Consejos para el Acusado (y para el Acusador, por qué no)
Si usted, querido contribuyente, se encuentra en la mira por una de estas infracciones, respire hondo. Su primer instinto será pagar para sacarse el problema de encima. A veces, es la opción pragmática. Pero si la multa es un disparate, sepa que tiene argumentos. Su defensa no debe basarse en negar el error, si es que existió. ‘Sí, presenté la declaración tarde’. ‘Sí, me equivoqué en un dato’. El punto central es otro: la desproporción. Su descargo debe ser una pieza de lógica aplastante. Explique la naturaleza del error: fue involuntario, no hubo intención de engañar a nadie. Demuestre la inexistencia de perjuicio fiscal: el Fisco no perdió un centavo por su tardanza. Cite jurisprudencia que avale el principio de proporcionalidad. Convierta su defensa en una clase de derecho constitucional para principiantes. A veces, funciona.
Y para el acusador, nuestro querido Fisco, el consejo es más bien una reflexión. ¿Realmente suma a la ‘cultura tributaria’ generar esta sensación de persecución por nimiedades? ¿Es eficiente destinar recursos a sancionar errores formales cuando la evasión estructural sigue gozando de buena salud? La aplicación de multas automáticas y exorbitantes puede engrosar las estadísticas de recaudación a corto plazo, pero a la larga, erosiona la confianza y genera una relación de antagonismo con el contribuyente. Quizás, solo quizás, sería más productivo enfocar la lupa en quienes diseñan complejas estructuras para eludir impuestos, en lugar de castigar con saña a quien tuvo un mal día con el portal web. Pero claro, eso requiere más trabajo. Es más fácil pescar con red en una pecera que salir a mar abierto con un arpón. Cada uno elige sus batallas.
Verdades Incómodas y el Costo de un Clic
La raíz del problema es, en el fondo, tecnológica y filosófica. El Estado moderno es un Estado informático. Su capacidad para procesar datos es casi infinita, y con ella, su capacidad para detectar incumplimientos al instante. Un sistema que antes dependía de inspectores revisando papeles ahora funciona con algoritmos. El mismo sistema que le avisa que no presentó la declaración jurada X es el que, con otro clic, puede generarle una multa automática por el monto máximo que la ley permita. No hay un ser humano evaluando la situación, no hay un ápice de discrecionalidad o sentido común. Es la máquina aplicando la ley en su forma más cruda y literal.

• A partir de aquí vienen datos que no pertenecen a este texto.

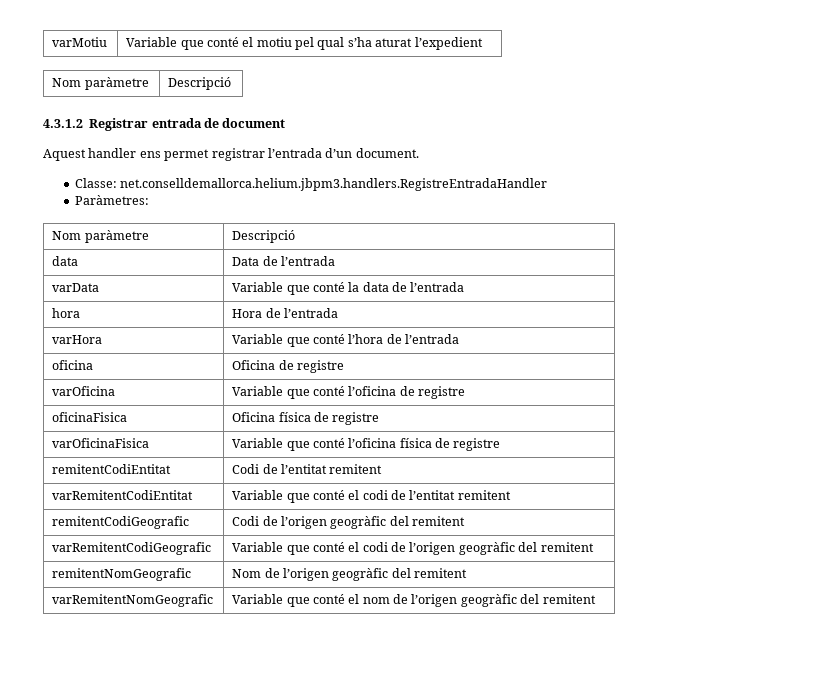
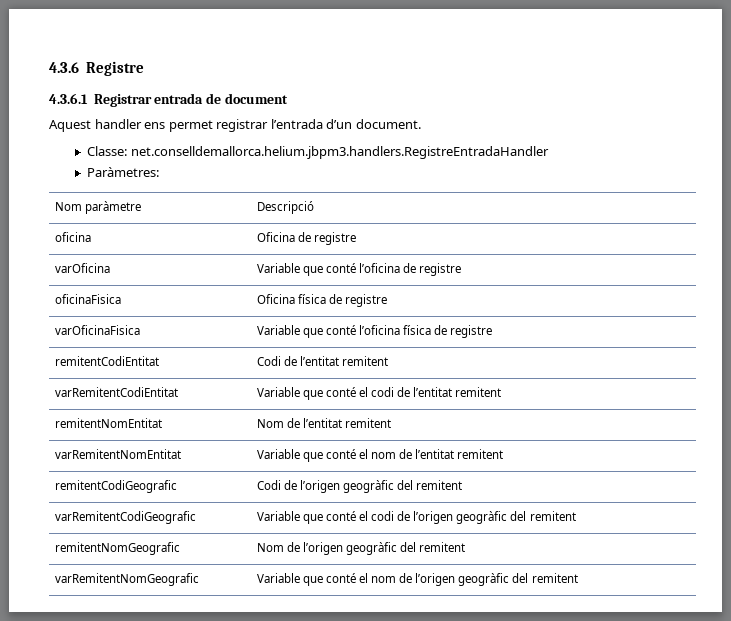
- varMotiu | Variable que conté el motiu pel qual s’ha aturat l’expedient
- Nom paràmetre | Descripció
- 4.3.1.2 Registrar entrada de document
+ 4.3.6 Registre
+ 4.3.6.1 Registrar entrada de document
- data | Data de l’entrada
- varData | Variable que conté la data de l’entrada
- hora | Hora de l’entrada
- varHora | Variable que conté l’hora de l’entrada
+ remitentNomEntitat | Nom de l’entitat remitent
+ varRemitentNomEntitat | Variable que conté el nom de l’entitat remitent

Esta automatización nos lleva a una verdad incómoda: el sistema no está diseñado para ser justo, sino para ser eficiente desde la perspectiva del ente recaudador. La justicia requiere análisis, contexto, ponderación. La eficiencia algorítmica requiere reglas simples: SI ‘incumplimiento’ ENTONCES ‘sanción’. En este esquema, la culpabilidad se presume. Se asume que todo error es una maniobra y toda omisión es deliberada. El principio de inocencia, pilar de cualquier sistema punitivo que se precie de civilizado, queda suspendido en el aire.
El resultado es una perversión de los objetivos. El régimen de información, concebido como una herramienta para controlar la obligación principal (el pago del impuesto), se transforma en un fin en sí mismo. Y las sanciones, que deberían ser una medida excepcional para corregir conductas graves, se convierten en una fuente de ingresos predecible y constante. Se crea así un círculo vicioso donde el contribuyente vive con el temor a cometer un error formal que le cueste más que el propio impuesto, y el Estado encuentra un atajo para recaudar sin tener que probar el fondo de la cuestión: si hubo o no evasión. Al final, queda la reflexión sobre qué tipo de relación queremos construir entre el ciudadano y el Fisco. Una basada en la colaboración y la razonabilidad, o una de vigilancia y castigo, donde el costo de un simple clic equivocado puede ser, sin exagerar, desproporcionado y ruinoso.